President of the IBF
- In office August 18, 1938 – October 6, 1940
- Preceded by: Office established
- Succeeded by: Jaime Mariné

Personal details
- Born: November 18, 1892 Lincoln, Nebraska, U.S.
- Died: January 14, 1962 (aged 69) Pasadena, California, U.S.
- Alma mater: International YMCA College
- Baseball player Baseball career
- Outfielder
- Batted: RightThrew: Right

MLB debut
- April 30, 1913, for the Boston Braves

Last MLB appearance
- September 30, 1928, for the New York Giants

MLB statistics
- Batting average: .282
- Hits: 1,332
- Runs batted in: 503
- Stats at Baseball Reference

Teams
- Boston Braves (1913–1914); Chicago Whales (1915); Chicago Cubs (1916–1919); Boston Braves (1919–1920); St. Louis Cardinals (1921–1923); Cincinnati Reds (1923); Boston Braves (1924–1927); New York Giants (1927–1928);

Career highlights and awards
- World Series champion (1914); Federal League pennant winner (1915);
- Coaching career

Coaching career (HC unless noted)

Basketball
- 1915–1918: Amherst
- 1919–1920: Rice
- 1922–1924: Indiana
- 1924–1926: Springfield (MA)

Head coaching record
- Overall: 43–30

= Leslie Mann (athlete) =

American baseball player (1892–1962)

Leslie Mann (November 18, 1892 – January 14, 1962) was an American athlete and sports administrator. He played college football and professional baseball, and went on to coach football, baseball, and basketball. He was the founder and first president of the International Baseball Federation, the predecessor to the modern World Baseball Softball Confederation (WBSC).
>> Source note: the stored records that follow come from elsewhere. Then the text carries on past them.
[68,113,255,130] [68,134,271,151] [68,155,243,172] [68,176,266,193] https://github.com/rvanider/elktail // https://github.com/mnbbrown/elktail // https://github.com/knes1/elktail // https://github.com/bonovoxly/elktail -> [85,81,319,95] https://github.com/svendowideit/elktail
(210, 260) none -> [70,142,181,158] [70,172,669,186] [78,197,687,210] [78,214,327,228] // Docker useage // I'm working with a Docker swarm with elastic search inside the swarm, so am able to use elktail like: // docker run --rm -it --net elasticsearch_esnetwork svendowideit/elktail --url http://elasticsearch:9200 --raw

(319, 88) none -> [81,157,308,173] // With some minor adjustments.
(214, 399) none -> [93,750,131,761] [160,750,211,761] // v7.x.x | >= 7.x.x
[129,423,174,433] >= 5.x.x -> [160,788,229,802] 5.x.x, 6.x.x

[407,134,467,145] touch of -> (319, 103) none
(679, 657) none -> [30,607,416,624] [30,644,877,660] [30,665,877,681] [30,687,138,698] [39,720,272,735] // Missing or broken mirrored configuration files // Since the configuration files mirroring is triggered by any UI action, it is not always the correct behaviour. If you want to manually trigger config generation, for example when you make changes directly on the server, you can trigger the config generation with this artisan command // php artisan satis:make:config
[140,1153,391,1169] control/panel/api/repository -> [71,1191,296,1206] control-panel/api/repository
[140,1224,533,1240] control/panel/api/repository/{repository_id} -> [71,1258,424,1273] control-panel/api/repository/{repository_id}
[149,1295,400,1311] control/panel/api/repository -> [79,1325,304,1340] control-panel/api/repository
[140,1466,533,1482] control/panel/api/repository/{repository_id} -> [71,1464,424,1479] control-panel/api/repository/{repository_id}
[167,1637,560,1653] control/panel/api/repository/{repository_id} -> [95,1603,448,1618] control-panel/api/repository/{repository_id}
Mann played in Major League Baseball (MLB) as an outfielder from 1913 to 1928 for seven teams, spending eight years of his career with the Boston Braves. After his playing career, Mann became a tireless promoter of international amateur baseball, founding the U.S. Amateur Baseball Federation in 1931 and the International Baseball Federation in 1938. He helped bring baseball to the 1936 Berlin Olympics and coached the United States national team at the inaugural 1938 Amateur World Series. His efforts to further internationalize the game were derailed by World War II.

Mann was the head basketball coach at Rice Institute (1919–1920), Indiana University (1922–1924), and Springfield College (1924–1926). He compiled a career record of 43–30 in five seasons as a head basketball coach.

==Early years==
Born in Lincoln, Nebraska, Mann attended the Y.M.C.A. College in Springfield, Massachusetts. He played both football and basketball at Springfield and was regarded as "one of the best football players the training school ever had."

==Playing career==

Mann later became a professional baseball player. From 1913 to 1928, he played for the Boston Braves, St. Louis Cardinals, Cincinnati Reds, New York Giants, and Chicago Cubs.

He was a member of the 1914 "Miracle" Braves team that went from last place to first place in two months, becoming the first team to win a pennant after being in last place on the Fourth of July. The team then went on to defeat Connie Mack's heavily favored Philadelphia Athletics in the 1914 World Series.

Mann jumped to the rival Federal League in 1915, signing with the Chicago Whales. The short lived league was in its final season, but Mann recorded his best season as a professional, batting .306 and leading the league with 19 triples as the Whales won the pennant.

With the demise of the Federal League, Mann returned to Major League Baseball as a member of the Chicago Cubs in 1916. As a member of the pennant winning Cubs in 1918, Mann also recorded an RBI single off Babe Ruth in Game 4 of the 1918 World Series. Ruth's Boston Red Sox defeated the Cubs 4-2 to win the Series, their last World Series title until 2004.

Mann served mostly as a platoon player from 1919 onward. Although he'd bat over .300 in several season over the final part of his career, Mann did do so falling well short of the necessary plate appearances to qualify for a batting title.

Mann had a reputation as a "clean" player, who disapproved of vices like drinking and gambling in the clubhouse. While he was with the Cardinals in 1922, he received a letter from Giants pitcher Phil Douglas. Douglas, at odds with Giants manager John McGraw, suggested that he would be willing to jump ship, effectively tipping the pennant race to the Cardinals. Mann advised manager Branch Rickey, who passed the letter to Baseball Commissioner Kenesaw Mountain Landis, who banned Douglas from baseball for life.

==Coaching career==
Mann also worked for many years as a college football and basketball coach. From 1914 to 1916, he was a basketball coach at Amherst College.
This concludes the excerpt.